WORK TO COMPLETE.
Return exactly the lines of the entries that start at the line containing "and mismatched passwords." and continue to the last line. Omit the pictures.

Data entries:
- - -

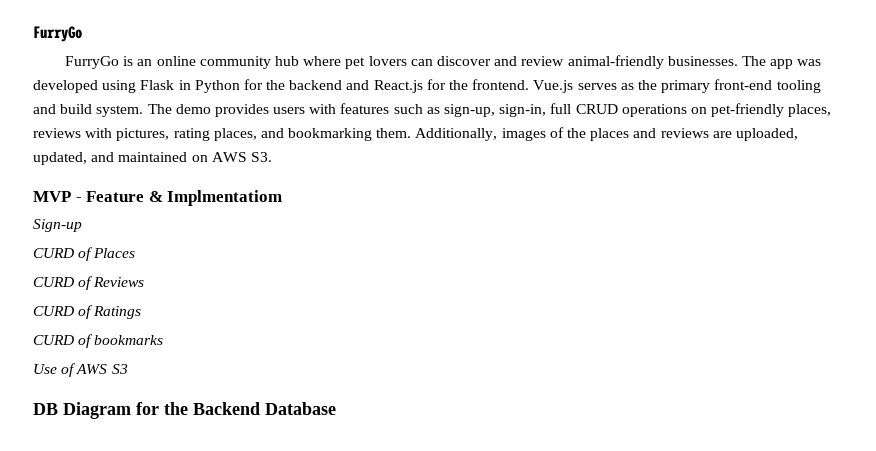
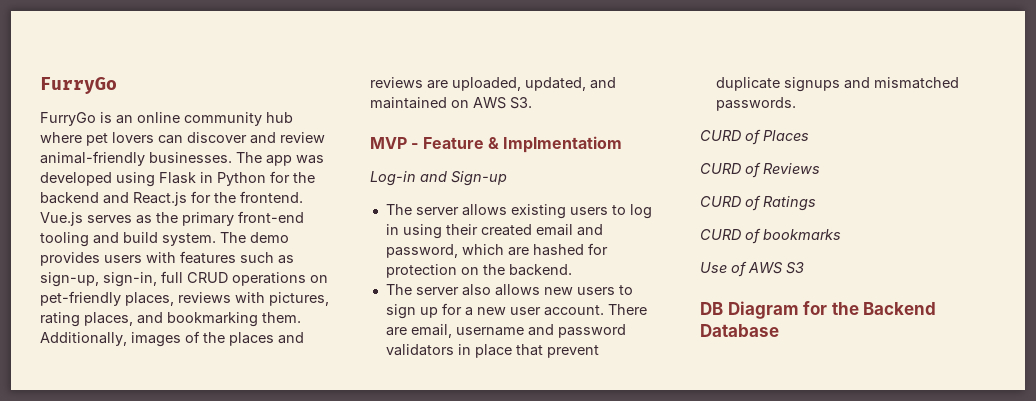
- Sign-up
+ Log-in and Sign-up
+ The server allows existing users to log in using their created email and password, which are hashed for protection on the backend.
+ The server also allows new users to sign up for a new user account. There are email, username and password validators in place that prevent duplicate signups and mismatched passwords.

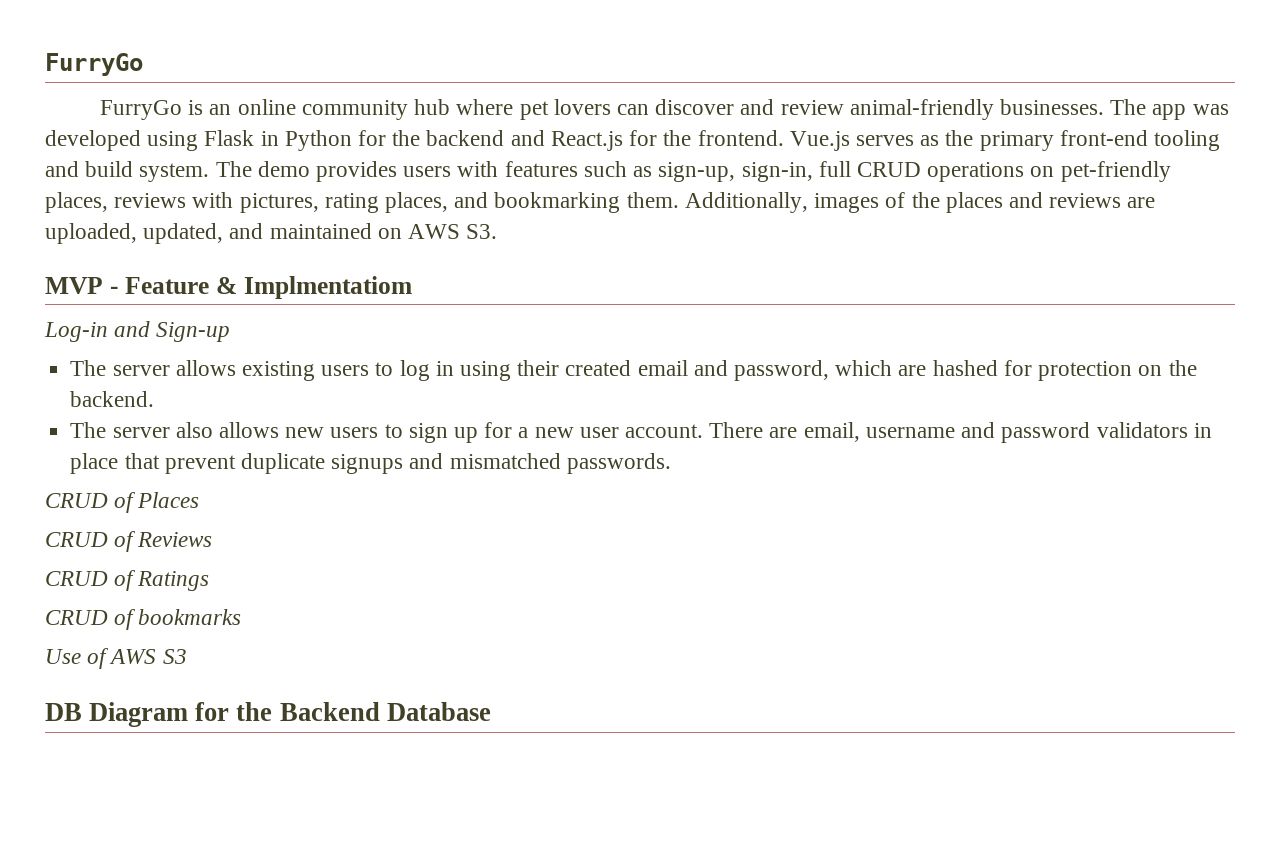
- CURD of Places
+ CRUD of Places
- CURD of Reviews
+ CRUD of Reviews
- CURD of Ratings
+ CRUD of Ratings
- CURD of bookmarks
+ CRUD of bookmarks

- - -

RESULT OF THE TASK.
+ The server also allows new users to sign up for a new user account. There are email, username and password validators in place that prevent duplicate signups and mismatched passwords.

- CURD of Places
+ CRUD of Places
- CURD of Reviews
+ CRUD of Reviews
- CURD of Ratings
+ CRUD of Ratings
- CURD of bookmarks
+ CRUD of bookmarks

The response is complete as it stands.